Python Lists Exercises

Python lists are a versatile data structure that allow you to store multiple items in a single variable. Here’s what makes lists special:

• Heterogeneous elements: Lists can store elements of different data types, e.g., integers, strings, floats, and even other lists.
• Mutable: Unlike strings or tuples, you can modify a list after it is created by adding, removing, or changing elements.
• Ordered: The elements in a list maintain the order in which they were added, allowing access by index.

Example:

my_list = [10, "hello", 3.14, True]
print(my_list[1])  # Output: hello

Key Takeaways:

• Use lists when you need a collection of items that can change over time.
• You can mix different data types in the same list.
• Remember: Lists are ordered, mutable, and versatile.

In Python, the append() method adds a single element to the end of a list.

• The original list is [1, 2, 3].
• my_list.append(4) adds the element 4 at the end of the list.
• The updated list becomes [1, 2, 3, 4].

Key Points:

• append() always adds a single item to the end.
• If you want to add multiple elements, use extend() instead.
• Remember, append() modifies the list in place; it does not return a new list.

Python provides several methods to modify lists. To insert an element at a specific index, you can use the insert() method.

• Syntax: list.insert(index, element)
• Example:

my_list = [10, 20, 30]
my_list.insert(1, 15)  # Insert 15 at index 1
print(my_list)  # Output: [10, 15, 20, 30]

• append() adds at the end.
• extend() adds multiple elements from another iterable.
• remove() deletes an element.

Tip: Use insert() when you need precise placement of an element in the list.

Python list slicing allows you to extract a portion of the list using the syntax list[start:end]. The start index is inclusive, and the end index is exclusive.

• Here, my_list[1:4] starts at index 1 (value 20) and goes up to, but not including, index 4 (value 50).
• So the sliced list is [20, 30, 40].

Key Takeaways:

• Remember: slicing does not modify the original list.
• Negative indices can be used to slice from the end.
• Omitting start or end defaults to the beginning or end of the list.

To find the number of elements in a Python list, we use the built-in len() function. This function works for lists, strings, tuples, dictionaries, and other iterable objects.

• Example:

my_list = [5, 10, 15, 20]
print(len(my_list))  # Output: 4

• length() and size() are not valid Python functions for lists.
• count() counts how many times a specific element appears in the list, not the total number of elements.

Tip: Use len() whenever you need the size of a list. It’s fast, simple, and built-in.

Python lists are iterable objects, meaning you can loop through their elements in multiple ways.

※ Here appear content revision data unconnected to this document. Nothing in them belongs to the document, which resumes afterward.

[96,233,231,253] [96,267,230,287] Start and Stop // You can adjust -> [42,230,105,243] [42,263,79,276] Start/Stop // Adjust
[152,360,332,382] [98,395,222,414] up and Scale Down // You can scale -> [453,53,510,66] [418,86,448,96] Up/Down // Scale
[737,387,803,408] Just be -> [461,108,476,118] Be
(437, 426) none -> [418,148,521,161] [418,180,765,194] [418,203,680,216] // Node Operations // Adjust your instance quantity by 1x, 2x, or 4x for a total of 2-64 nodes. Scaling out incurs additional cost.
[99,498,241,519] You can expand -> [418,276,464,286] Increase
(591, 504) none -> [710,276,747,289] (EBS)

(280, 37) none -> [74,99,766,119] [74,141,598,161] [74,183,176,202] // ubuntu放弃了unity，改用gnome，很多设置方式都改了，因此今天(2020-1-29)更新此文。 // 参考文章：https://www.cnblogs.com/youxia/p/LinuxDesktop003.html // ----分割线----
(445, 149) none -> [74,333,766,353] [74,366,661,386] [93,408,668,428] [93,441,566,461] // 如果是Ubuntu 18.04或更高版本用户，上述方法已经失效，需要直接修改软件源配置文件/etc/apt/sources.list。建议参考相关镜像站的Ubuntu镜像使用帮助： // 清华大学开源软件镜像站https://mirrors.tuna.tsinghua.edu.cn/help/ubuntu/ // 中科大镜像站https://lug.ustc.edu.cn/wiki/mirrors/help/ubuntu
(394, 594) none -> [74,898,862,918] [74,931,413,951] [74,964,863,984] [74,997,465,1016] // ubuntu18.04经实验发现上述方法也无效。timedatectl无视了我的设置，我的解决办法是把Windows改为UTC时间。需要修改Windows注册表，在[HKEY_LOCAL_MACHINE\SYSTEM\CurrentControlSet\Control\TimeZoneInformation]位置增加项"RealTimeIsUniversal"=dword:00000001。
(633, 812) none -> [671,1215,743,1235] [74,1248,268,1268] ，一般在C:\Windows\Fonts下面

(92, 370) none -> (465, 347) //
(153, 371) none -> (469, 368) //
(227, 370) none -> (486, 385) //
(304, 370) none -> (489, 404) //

• For loops: The most common way to iterate through a list.
• While loops: Can also be used by manually managing an index.
• Enumerate: Provides both the index and value while iterating.

Examples:

# Using for loop
my_list = [10, 20, 30]
for item in my_list:
    print(item)

# Using while loop
i = 0
while i < len(my_list):
    print(my_list[i])
    i += 1

# Using enumerate
for index, value in enumerate(my_list):
    print(index, value)

Key Takeaways:

• Lists are iterable, so for loops are simple and readable.
• While loops give you more control over indices.
• Use enumerate() when you need the index alongside the value.

The remove() method removes the first occurrence of the specified element from the list.

• Original list: [5, 10, 15, 20]
• my_list.remove(10) removes the value 10 from the list.
• The resulting list is [5, 15, 20].

Key Points:

• remove() only removes the first matching element.
• If the element is not found, Python raises a ValueError.
• To remove by index, use pop(index) instead.

In Python, the in operator is used to check whether an element exists in a list.

• It returns True if the element is present, False otherwise.
• Example:

my_list = [10, 20, 30, 50]
print(50 in my_list)  # Output: True
print(100 in my_list) # Output: False

• Methods like has() or contains() do not exist for Python lists.
• Accessing my_list[50] will try to access the element at index 50, which may raise an IndexError.

Tip: Use the in operator for simple and readable membership checks.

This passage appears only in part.